I've got to hand it to Brandy -- the pre-taped segment showing Maks slapping, bumping, intimidating and berating her made me want to throw his misogynistic, disrespectful self onto a slow boat back to the motherland and toss him into the gulag (I'd like to see how he'd respond to a larger, hairier, crankier Neanderthal slapping his butt around a little bit). I can only hope the producers edited the segment in such a way as to send him a not so subtle warning. To her credit, Brandy didn't once complain. "I'm sensitive," she says after being thrown around like an accessory, "but I'm not weak. Let's GO."
They danced a "Bodyguard" themed samba, and although I couldn't see a tremendous improvement from last week, it's clear that the judges wanted to build her up after witnessing how Maks had spent the week breaking her down. It's no surprise that she's a star -- even though her movements were a little slow and too liquidy for the samba, she held a presence on stage for the entire performance.
There's no doubt after surviving hell week that she's also going to be getting the viewing audience support this week.
Kyle once again performed a cute, sweet, innocent (aka "Disney") waltz with his sexy, sultry, salty (aka "Playboy") partner Lacey and didn't seem to make much headway from last week. Judges agreed that he is the best performer on the show but Len is over it, calling his footwork "atrocious." They're not going anywhere for a while, but Kyle's challenge continues to be technique -- and he needs to be careful that his goofball routine doesn't become cloying.
"You can't fist-bump if you don't know the beat, right?" says The Situation to the accusation that he doesn't have any musicality in his dance. If you haven't been watching "Jersey Shore," these are the pearls that you're missing -- and the latest prophetic warning from a higher power that we are a dying civilization.

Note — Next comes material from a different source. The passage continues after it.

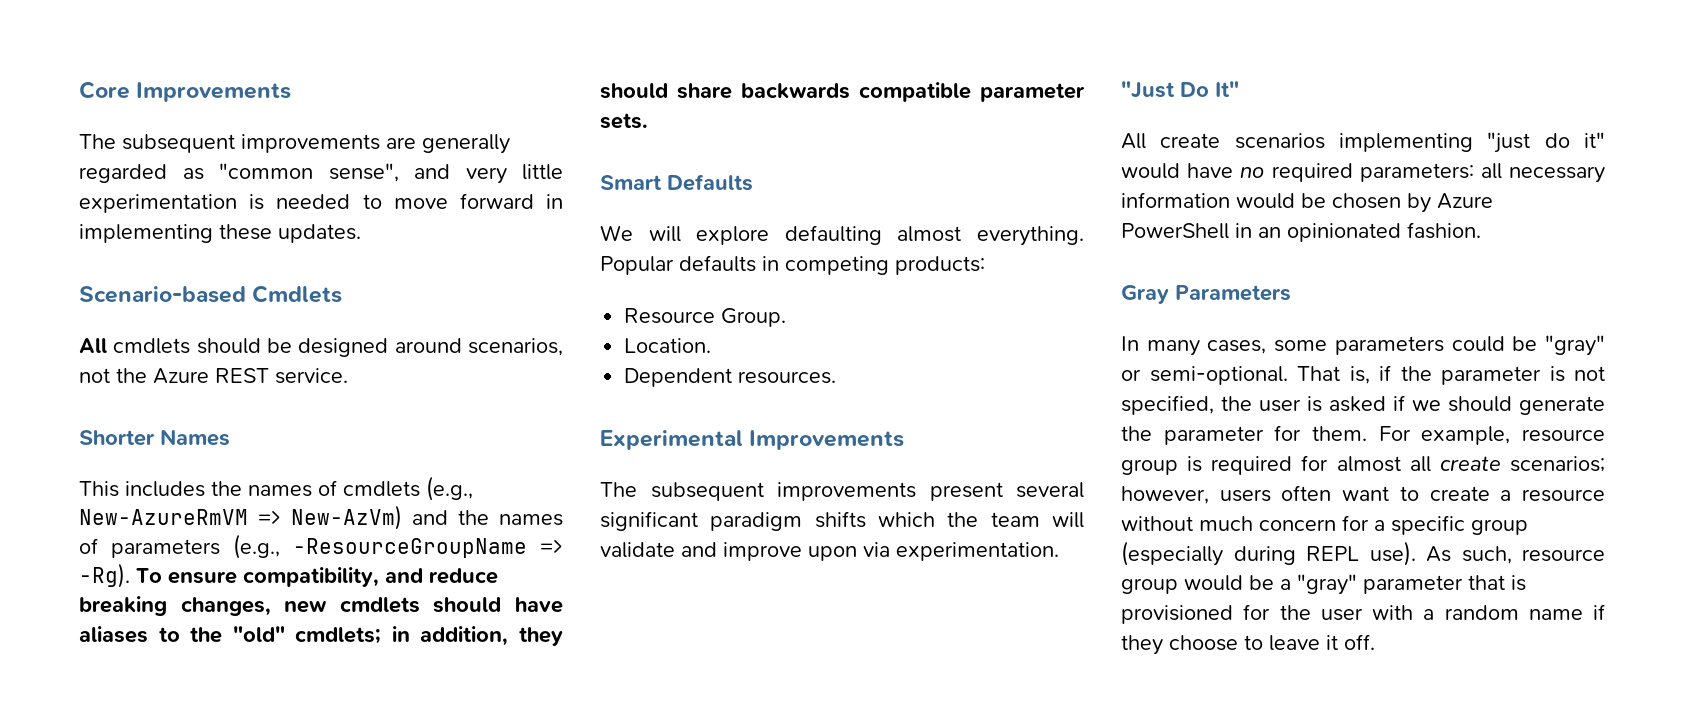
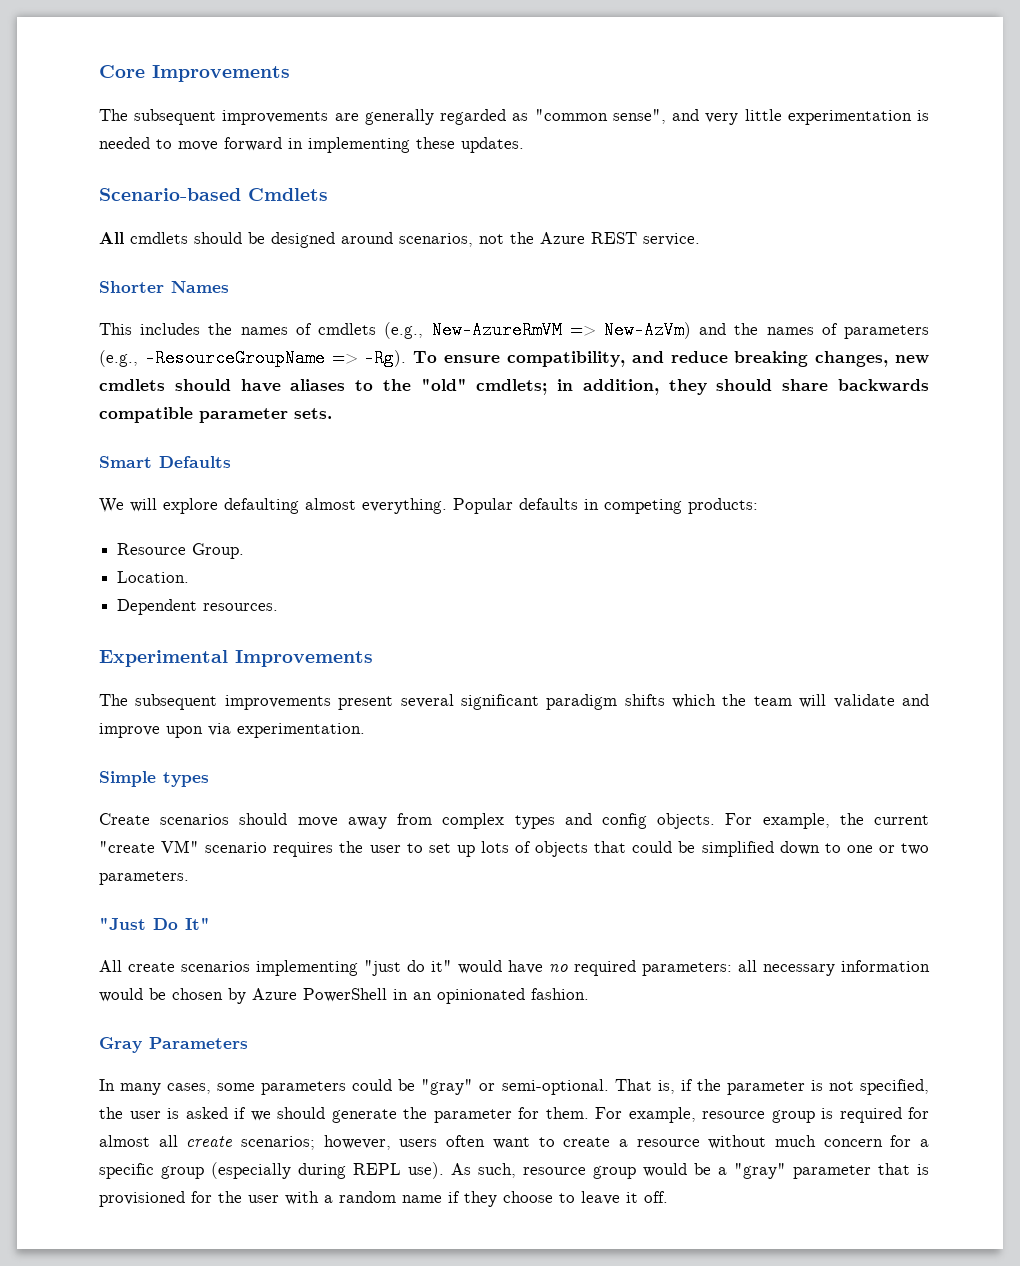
(1059, 551) none -> [99,771,209,787] [99,813,929,829] [99,840,930,857] [99,871,189,885] // Simple types // Create scenarios should move away from complex types and config objects. For example, the current "create VM" scenario requires the user to set up lots of objects that could be simplified down to one or two parameters.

They danced a time machine-themed fox trot to the Black Eyed Peas "Boom Boom Pow," and unfortunately for The Situation there wasn't enough dry ice in the building to obscure the strange squat thrusts that he mistakenly tried to sell as dance steps. Carrie Ann and Bruno tried to provide some sort of encouragement by telling him that it was better than last week -- and strangely entertaining -- but it was faint praise indeed.
Rick Fox took a hit on the sexy meter with his unfortunate pre-taped booty shaking clips, but redeemed himself with a shirtless samba. As good looking as he is, his personality is more "geeky nice guy" than sex symbol which only adds to his appeal. Judges were universally positive, and he should be sticking around for a good long time.